With the family plantation in ruin, hardly worth the ground on which it and its cemetery are constructed, it turns out that these photographs are worth a lot of money. One can only assume that they, like Nazi memorabilia, are collectors’ items to those who still fantasize about the “good old days.” (I say assume because the play never specifies who might pay hundreds of thousands of dollars for such images of death.)
With money at stake, a. la. Fortune’s Bones, this white family now wants to “appropriate” the racist legacy of their family for fortune and gain.
Whether it is “appropriate” for playwright Branden Jacobs-Jenkins to “appropriate” that legacy for his own gain, is indeed another whole kettle of ethical quandaries (after all, did not Paul Simon make millions off South African township songs with his album Graceland?).
Liesi Tommy has directed the show tightly. The pacing was excellent even if the ferocious shout-fest between the siblings needed to be given more levels and variety and, most definitely, greater nuance.
The production’s scenography was fabulous to behold. Set designer Clint Ramos’s old plantation interior did indeed haunt the stage. Colin K. Bills’s lights gave it presence, and costumer Kathleen Geldard kept the characters as authentic as a displaced, separated extended family needed to be. The original music and sound design by Broken Chord turned cicada songs into the summonings of eerie spirits.
Unfortunately, the play fails to address adequately its central question: how is it that intelligent people continue to deny the existence of what stares them boldly in the face? In Appropriate’s case, that is old Southern style racism and its telling artifacts.

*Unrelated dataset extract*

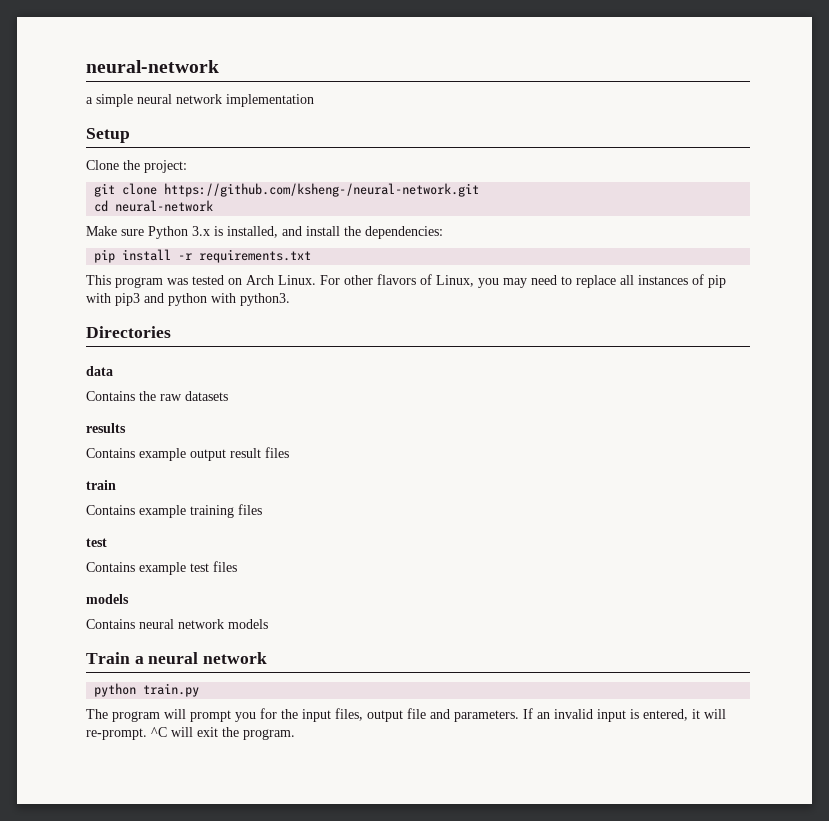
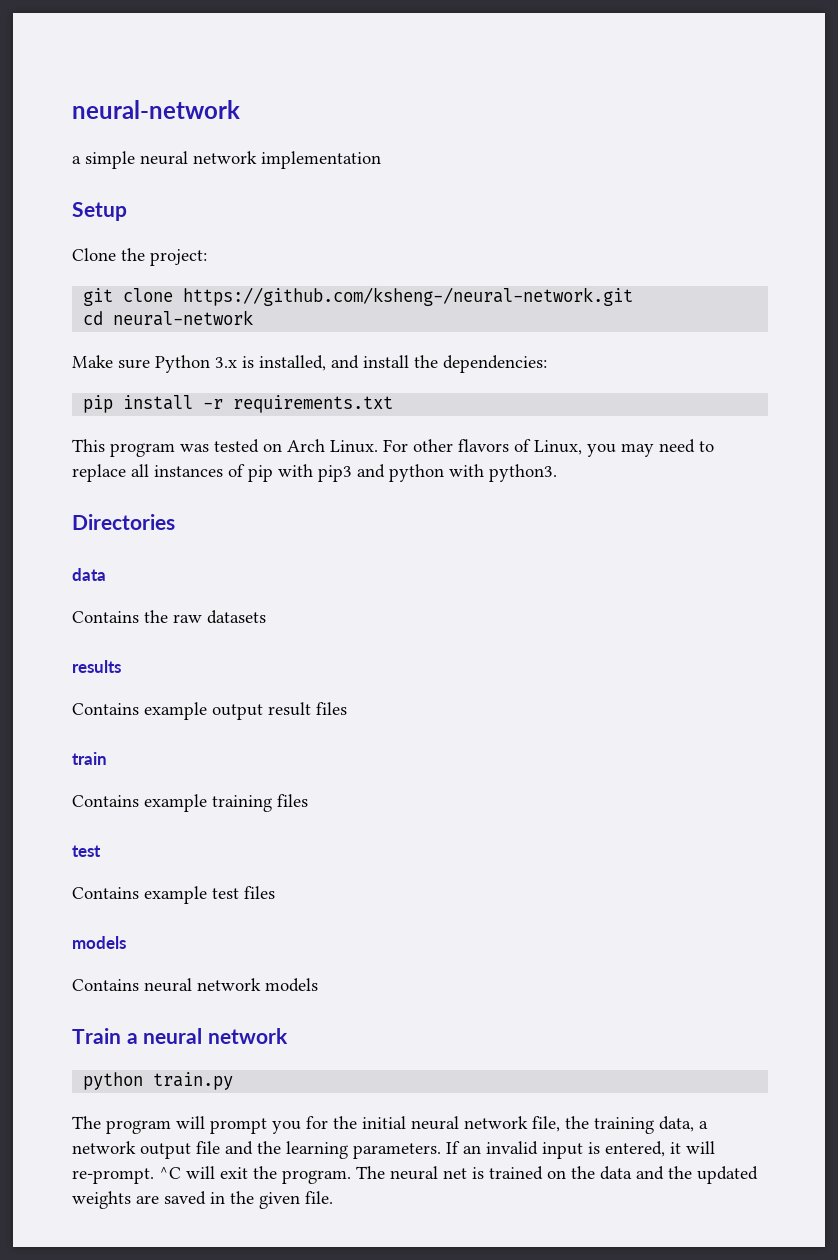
- The program will prompt you for the input files, output file and parameters.
+ The program will prompt you for the initial neural network file, the training data, a network output file and the learning parameters.
+ The neural net is trained on the data and the updated weights are saved in the given file.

Perhaps, if these siblings had better memories of their father and his telltale expressions of hate and murder, they might have more clearly denied and argued about the obvious conclusions.

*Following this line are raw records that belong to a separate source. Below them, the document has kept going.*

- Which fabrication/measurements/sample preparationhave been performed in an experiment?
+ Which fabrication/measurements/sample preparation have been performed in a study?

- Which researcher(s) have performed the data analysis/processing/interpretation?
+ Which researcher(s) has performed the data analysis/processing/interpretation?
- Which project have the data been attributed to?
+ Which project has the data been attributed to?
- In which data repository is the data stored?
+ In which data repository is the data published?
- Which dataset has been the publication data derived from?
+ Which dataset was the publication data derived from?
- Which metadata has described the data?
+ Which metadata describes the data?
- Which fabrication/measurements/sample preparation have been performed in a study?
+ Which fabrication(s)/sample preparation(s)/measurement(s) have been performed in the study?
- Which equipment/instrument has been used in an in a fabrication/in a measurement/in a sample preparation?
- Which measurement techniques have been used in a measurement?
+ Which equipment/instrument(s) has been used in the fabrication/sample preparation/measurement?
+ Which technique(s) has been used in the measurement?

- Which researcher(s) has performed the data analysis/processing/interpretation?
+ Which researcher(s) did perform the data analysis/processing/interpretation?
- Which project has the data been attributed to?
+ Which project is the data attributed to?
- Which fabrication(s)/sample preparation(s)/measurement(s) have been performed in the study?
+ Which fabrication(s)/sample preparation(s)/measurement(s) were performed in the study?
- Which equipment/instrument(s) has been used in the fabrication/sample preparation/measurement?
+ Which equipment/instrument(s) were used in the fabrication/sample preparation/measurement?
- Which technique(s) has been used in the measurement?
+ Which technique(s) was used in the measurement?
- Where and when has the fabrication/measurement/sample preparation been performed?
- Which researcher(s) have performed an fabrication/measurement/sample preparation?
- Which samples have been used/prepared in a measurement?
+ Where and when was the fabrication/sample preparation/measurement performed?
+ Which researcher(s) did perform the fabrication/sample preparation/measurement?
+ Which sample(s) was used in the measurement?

America’s denial of unpleasant truths is not, however, limited to those areas of discourse about which much has already been written and acknowledged by popular culture, i.e., Southern racism. In fact, the human propensity to deny the unpleasant truth about its own nature transcends us.
The most unpleasant of truths are always those that we know little about and those we have yet to acknowledge; but that is the subject of another play, yet to be written or at least yet to be produced.
Running Time: 2 hours, plus an intermission.
Advisory; mature themes and some language
Appropriate plays at Woolly Mammoth Theatre Company, 641 D Street NW, through December 1.